# Work item:
For the entries below, work out how many lines contain the string "Aliança" and write only the number.

[Opening Input records section]

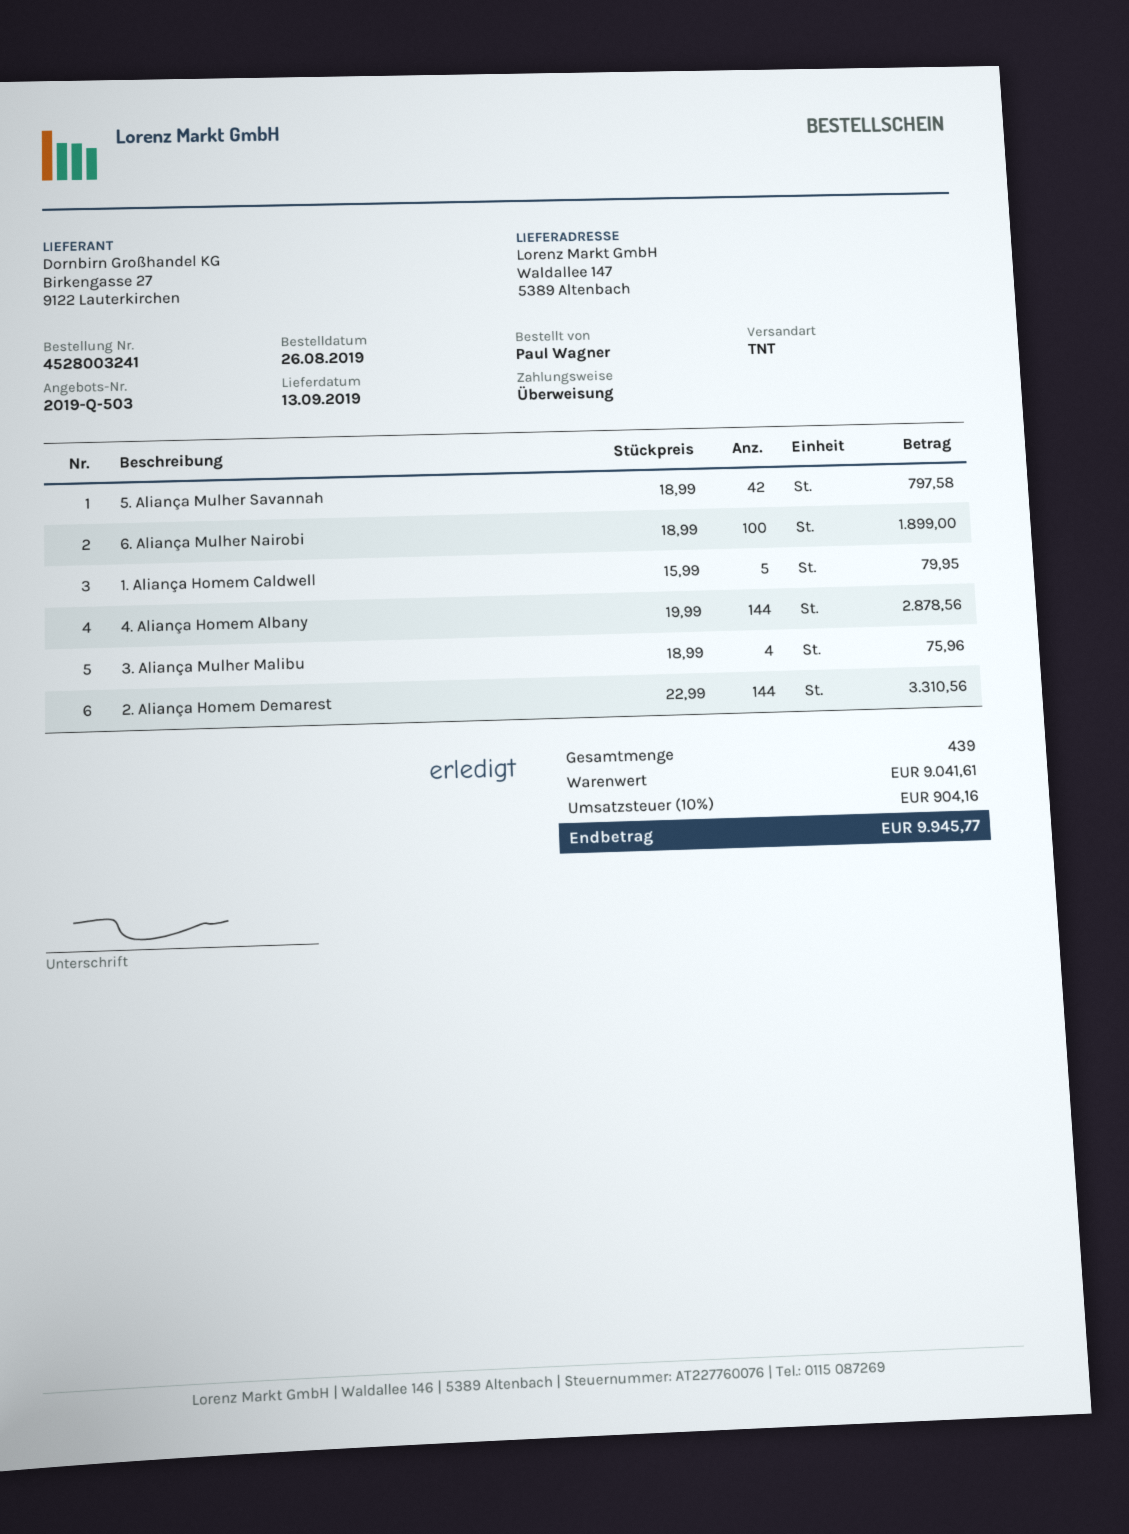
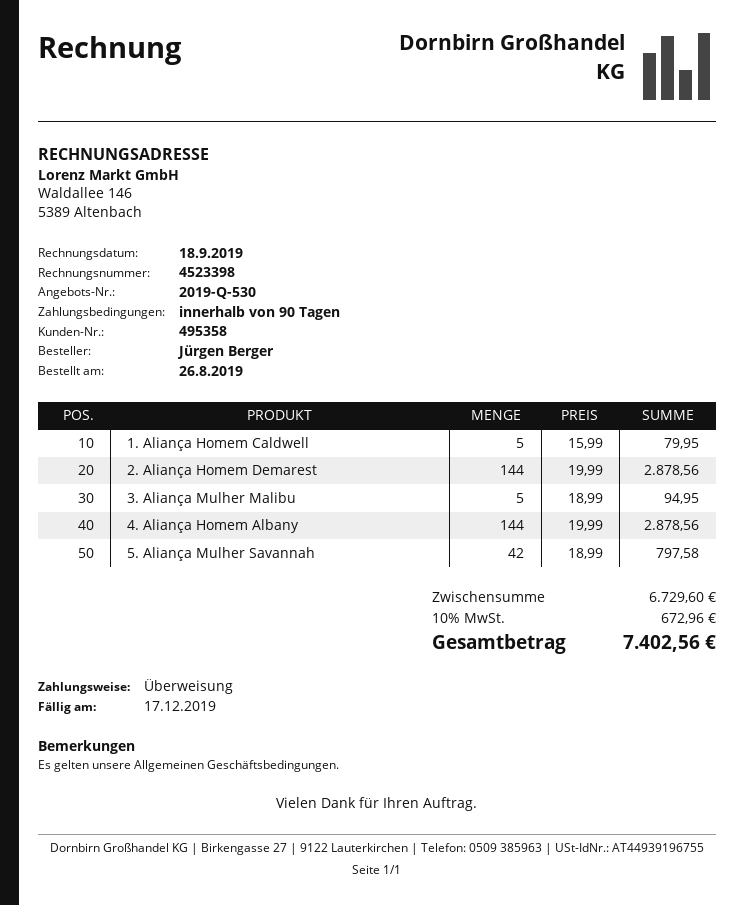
quote number: 2019-Q-503 -> 2019-Q-530
ordered by: Paul Wagner -> Jürgen Berger
6. Aliança Mulher Nairobi: 100 x 18.99 = 1899.00 -> none
3. Aliança Mulher Malibu: 4 x 18.99 = 75.96 -> 5 x 18.99 = 94.95
2. Aliança Homem Demarest: 144 x 22.99 = 3310.56 -> 144 x 19.99 = 2878.56
subtotal: 9041.61 -> 6729.60
tax: 10% = 904.16 -> 10% = 672.96
total: 9945.77 -> 7402.56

[Closing Input records section]

# Exercise response:
3